J Pathol Inform. 2024 Jul 3:15:100390. doi: 10.1016/j.jpi.2024.100390. eCollection 2024 Dec.

Abstract

Cytomorphology evaluation of bone marrow cell is the initial step to diagnose different hematological diseases. This assessment is still manually performed by trained specialists, who may be a bottleneck within the clinical process. Deep learning algorithms are a promising approach to automate this bone marrow cell evaluation. These artificial intelligence models have focused on limited cell subtypes, mainly associated to a particular disease, and are frequently presented as black boxes. The herein introduced strategy presents an engineered feature representation, the region-attention embedding, which improves the deep learning classification performance of a cytomorphology with 21 bone marrow cell subtypes.
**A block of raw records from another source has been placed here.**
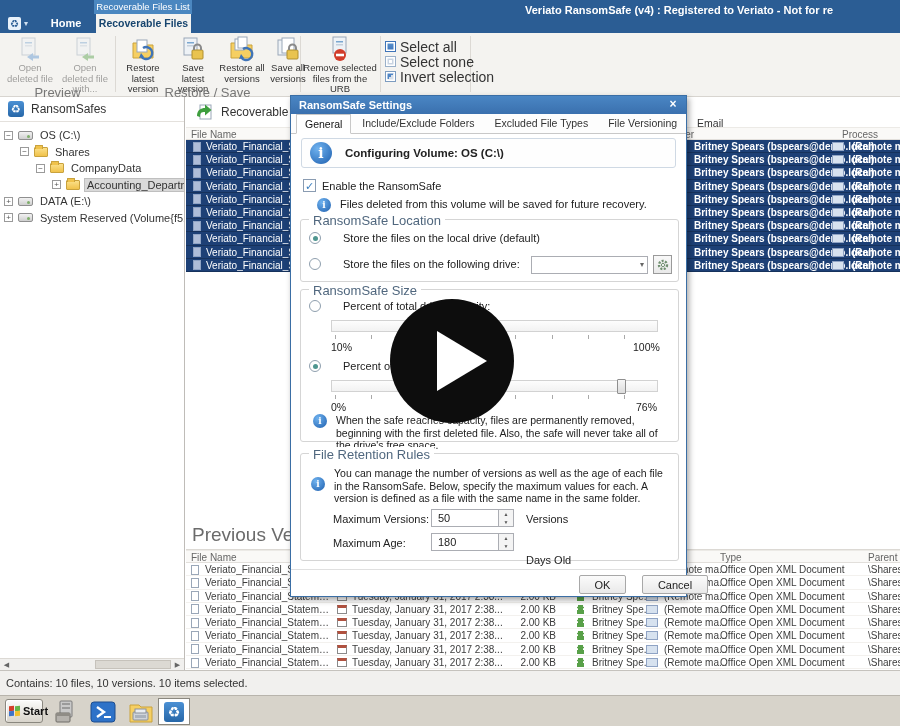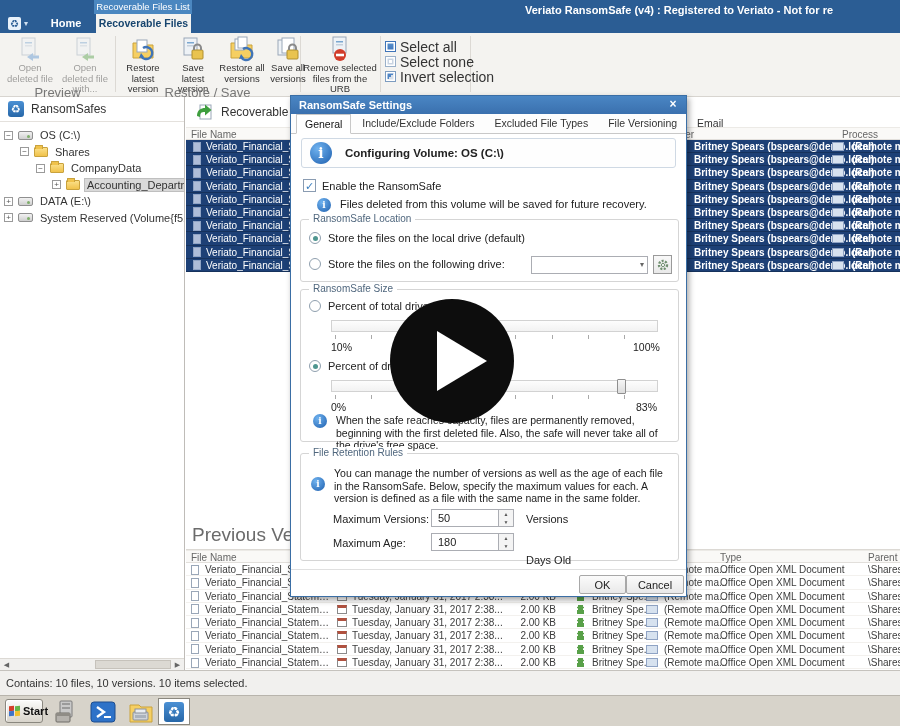"RansomSafe Location" .legend { font-size: 10px -> 13px }
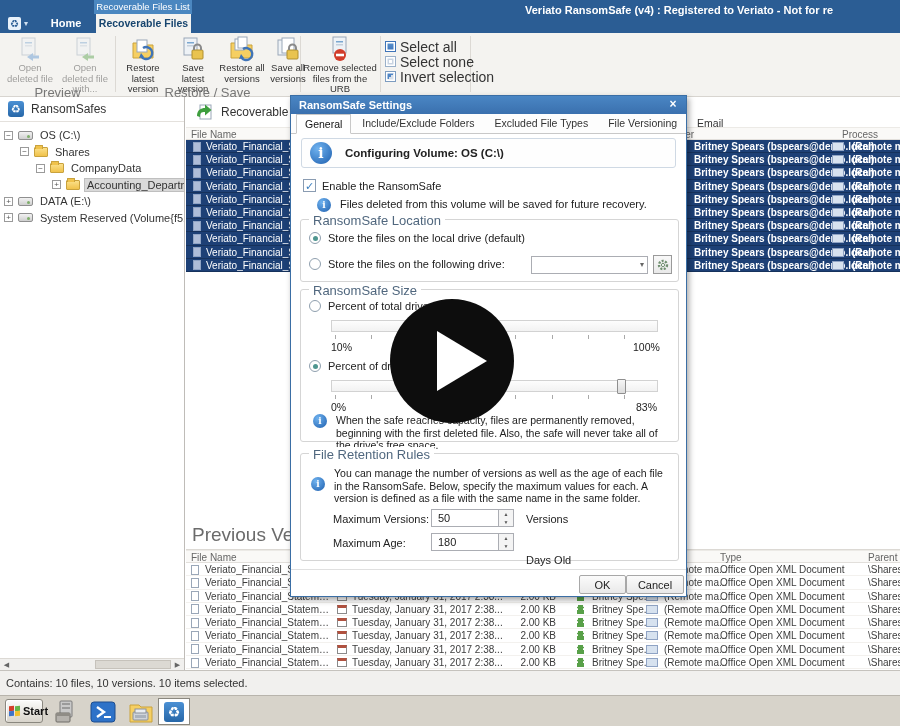"Store the files on the" .radiorow { gap: 7px -> 22px }
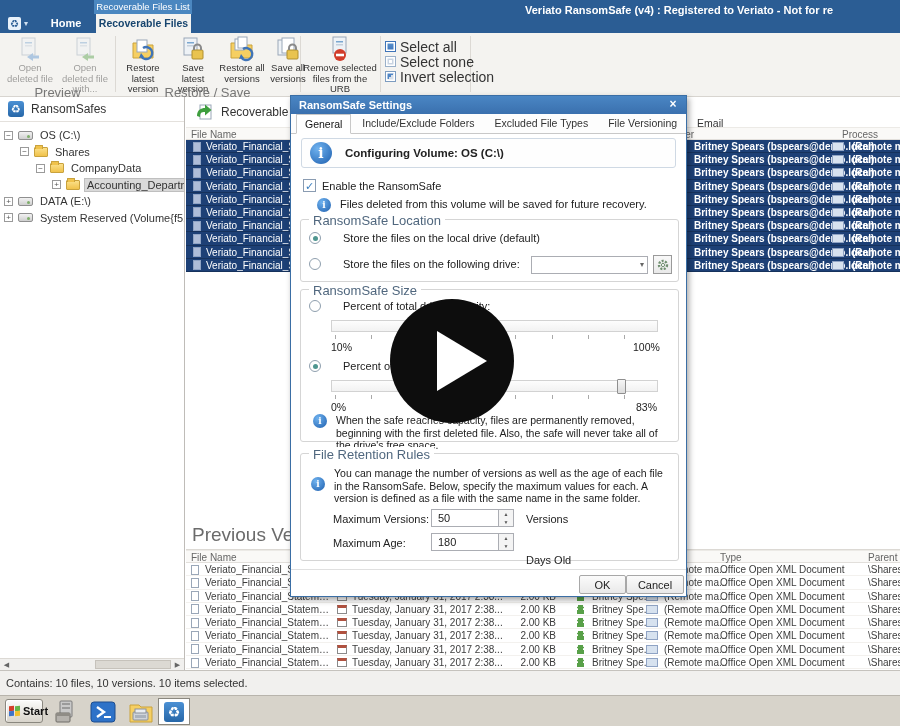"83%" span.pctlbl { text: 83% -> 76% }
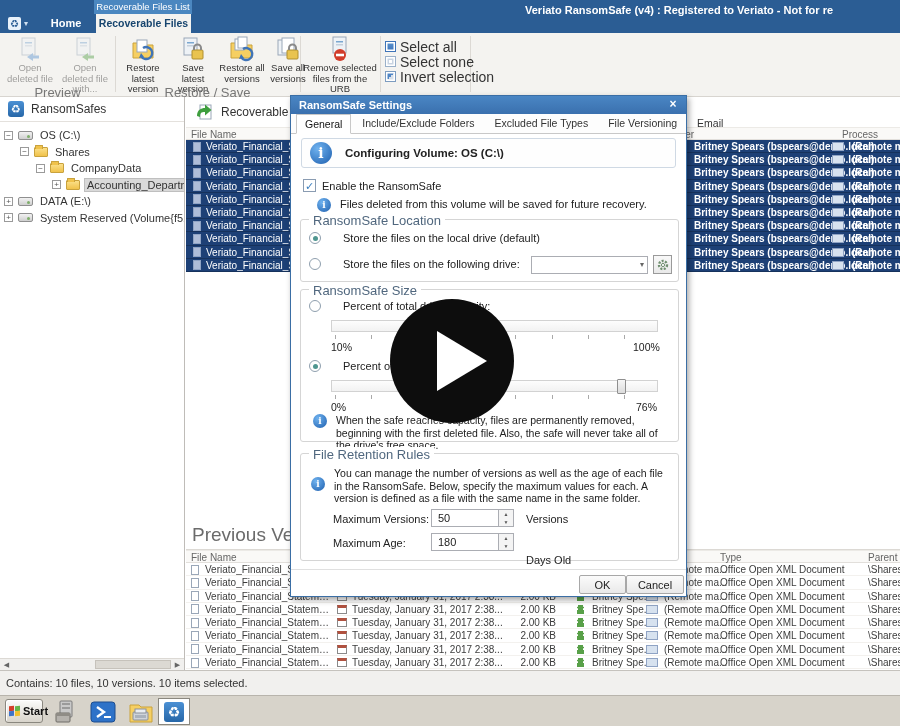"Cancel" div.dbtn { left: 335px -> 351px; width: 58px -> 66px }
This embedding is built upon a specific organization of cytology features within a squared matrix by distributing them after pre-segmented cell regions, i.e., cytoplasm, nucleus, and whole-cell. This novel cell image representation, aimed to preserve spatial/regional relations, is used as input of the network. Combination of region-attention embedding and deep learning networks (Xception and ResNet50) provides local relevance associated to image regions, adding up interpretable information to the prediction. Additionally, this approach is evaluated in a public database with the largest number of cell subtypes (21) by a thorough evaluation scheme with three iterations of a 3-fold cross-validation, performed in 80% of the images (n = 89,484), and a testing process in an unseen set of images composed by the remaining 20% of the images (n = 22,371). This evaluation process demonstrates the introduced strategy outperforms previously published approaches in an equivalent validation set, with a f1-score of 0.82, and presented competitive results on the unseen data partition with a f1-score of 0.56.

Keywords: Biomedical image processing; Bone marrow cell subtypes; Cytomorphology; Deep learning; Interpretability.